Monday 6 September 2021

To re-knit or NOT to re-knit?


I had never known that you can reuse wool before until I wrote a blog about unravelling and got responses back from people about the power of re-used wool. Until then I thought that once something was knitted together and became unravelled you simply threw it away and started again. The more and more I investigated the idea of reusing old wool that had come unravelled, I became more and more aware of the depth of this process. 

 

A dear and wise friend wrote to me: 

 

“In the unravelling we still have the wool. We lose the shape of what was, but we carry the same wool for remaking the new. All the memories, the experience’s, the lessons, the joys and griefs are still in the wool – it’s not in the shape we loved, crafted, cared for and created though and that’s what makes the heart ache.”



I confess I am not yet anywhere near the “re-making” stage in my life, the unravelling is far too painful, and I cannot yet see any joy in the new. I know it will be a very long process. During the heart ache of this current season, I decided on a project to unravel something I made 37 years ago. Something that I have treasured and had for so long to see if it would help the current healing process. This jumper was to me still perfect, it did not need to be unravelled, it was functional and comfortable and surrounded me with the warmth I needed, so it was hard to decide to unravel it. Yet, this is what happens at times, doesn’t it? It didn’t make sense to unravel a perfectly good jumper, but this was a process that didn’t need to make sense. Sometimes trying to make sense of the “why” is not the correct question to ask, more often we need to ask the question “what next” and this is what this unravelling project was about. 


As I unravelled a jumper I had lovingly made all those years ago, I was surprised as to how hard it was to pull apart. What I thought would simply just fall apart with a few pulls, was not so.

Although it had been knitted so long ago, it was so entwined, that I had to resort to cutting it which caused lots of small pieces of twine. The cutting process was painful for me, yet very real. It took a very long time, I wanted to give up so many times, thinking this is just too hard. And yet I was thankful it was a hard and long process because it showed that something made with such love should take a long time to unravel. If it had unravelled with one pull, it wouldn’t have been so strong and well-made and maybe I would have to question its strength in the first place.  But it took almost as long to unravel as it did to remake something new. This gave me a strange comfort, a validation that the original knitting was not a waste of time, or for nothing.   

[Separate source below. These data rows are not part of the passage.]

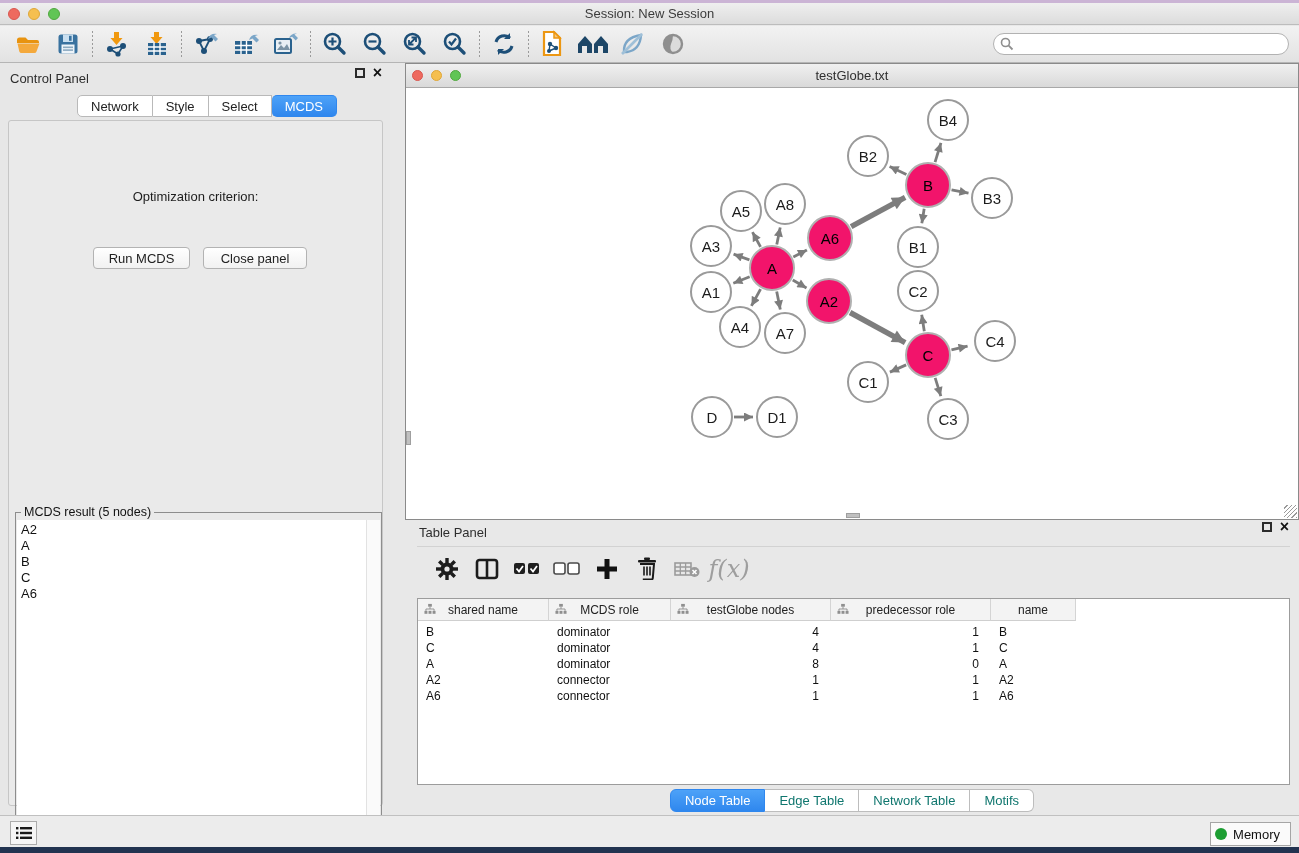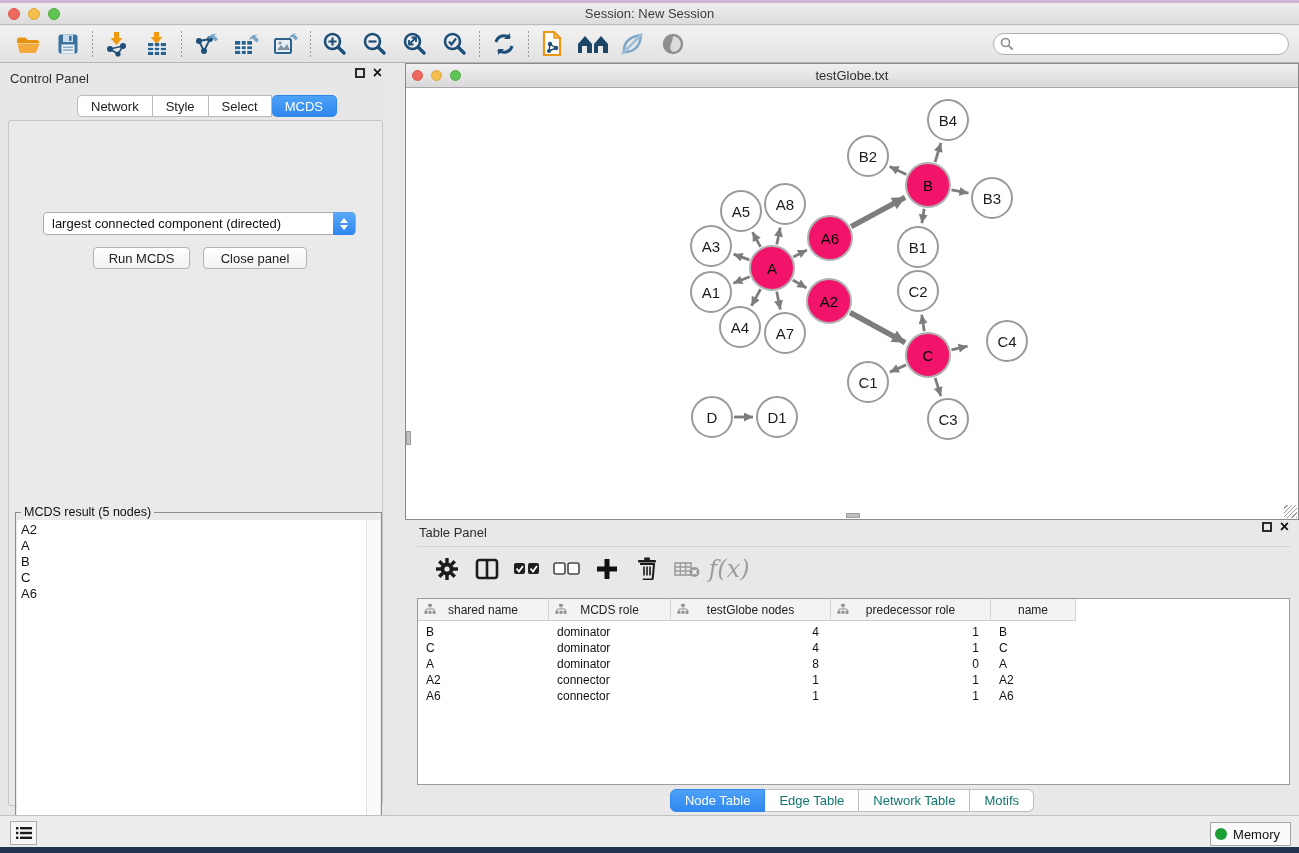"Optimization criterion:" div { html: none -> <div>Optimization criterion:</div> }
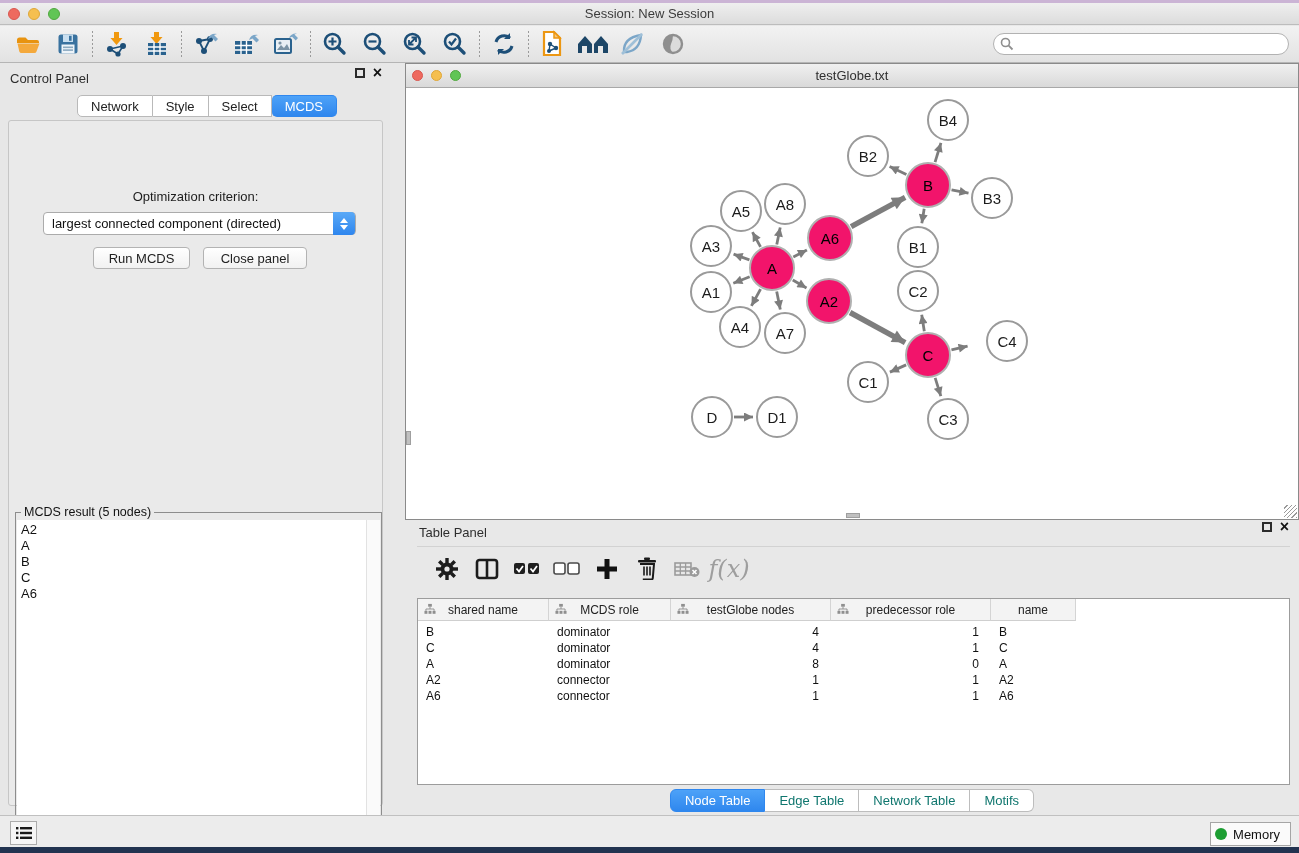"largest connected component (directed)" div { html: <div> <span>largest connected component (directed)</span> <span> <span></span> <span></span> </span> </div> -> none }
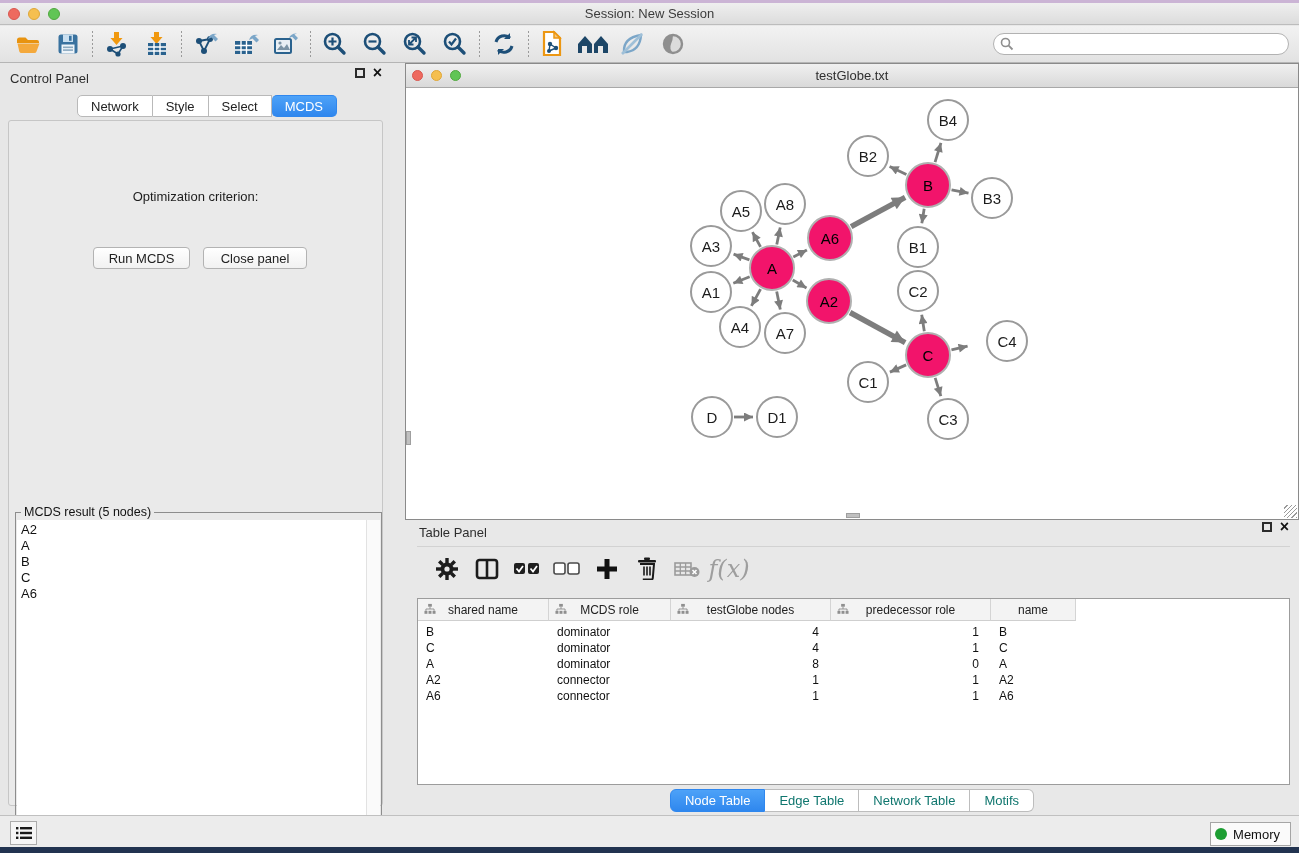"C4" div.gnode { left: 580px -> 568px }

Ecclesiastes 4:12 – “A three corded strand is not so easily broken”.  

 

 And yet after a lot of time cutting and ripping and pulling it was all unravelled. All the pieces, in


various sizes.  What was once whole pieces of coloured strands of wool was now all in pieces. What was once knitted together to create a whole piece, a unique design that gave me warmth, shelter, covering, joy, and life was now gone. Some might look at the original jumper and say, well it was very dated, very 80’s, maybe it was time for something new. For me, while I like new things, the old is still special to me and there is something about the love and memories created over time that can never be replaced with something new. But as we are all learning, life throws the unexpected at you and sometimes the old must go, sometimes it is cut, ripped, and pulled away from you and you have no choice but to begin again. 


I was left with the process of tying the broken pieces together to make a new ball of wool, a combination of all the colours, all the threads of the past creation, connected with knots.  

The ball of wool showed its imperfections, its brokenness, and yet the hope of something new that could be remade, rather than the option I had only known before, that it simply needed to be thrown away.








To begin again with the wool that carries all those memories, experiences and lessons, brings the old into the new and creates something better than new.  Or so I have been told. 

 

As I considered what I could reknit, I knew I was not up to re-knitting a jumper. I am not sure how I even knitted the first one, with all its intricate designs. I knew I was only up to making something simple, something that showed me something “new and functional” was possible from these broken strands of wool. 



 
I began to re-knit, to re-use the wool that had been unravelled and created something that now sits on my bed, carrying the memories, the joys, and the griefs of the past. It was all the colours mixed, rather than the colours being separated as in the original design, and yet speaks to me of the hope of something new.  It is not as functional as the original, more of a decoration, a memorial even. This time it was knitted with tears, the original being knitted with love, but none the less it is new. 
 
“Forget about what’s happened; don’t keep going over old history. Be alert, Be present. 
I’m about to do something brand-new” Isaiah 43:18-19
 
To re-knit or not to re-knit, that is always the question? I’m trusting God that the only option is to re-knit and trust in that process. Right now, I am “faking it till I make it”, one day at a time. The new cushion reminds me each day it’s a choice and yet it gives me a smile of the past as I press forward to the new.  
 




1 comment:

  1. So beautifully written. One of my favorite quotes says, "sometimes the best question is not, Jesus can you change these things around me, but rather, God can you change me so I can handle the things you are walking me through."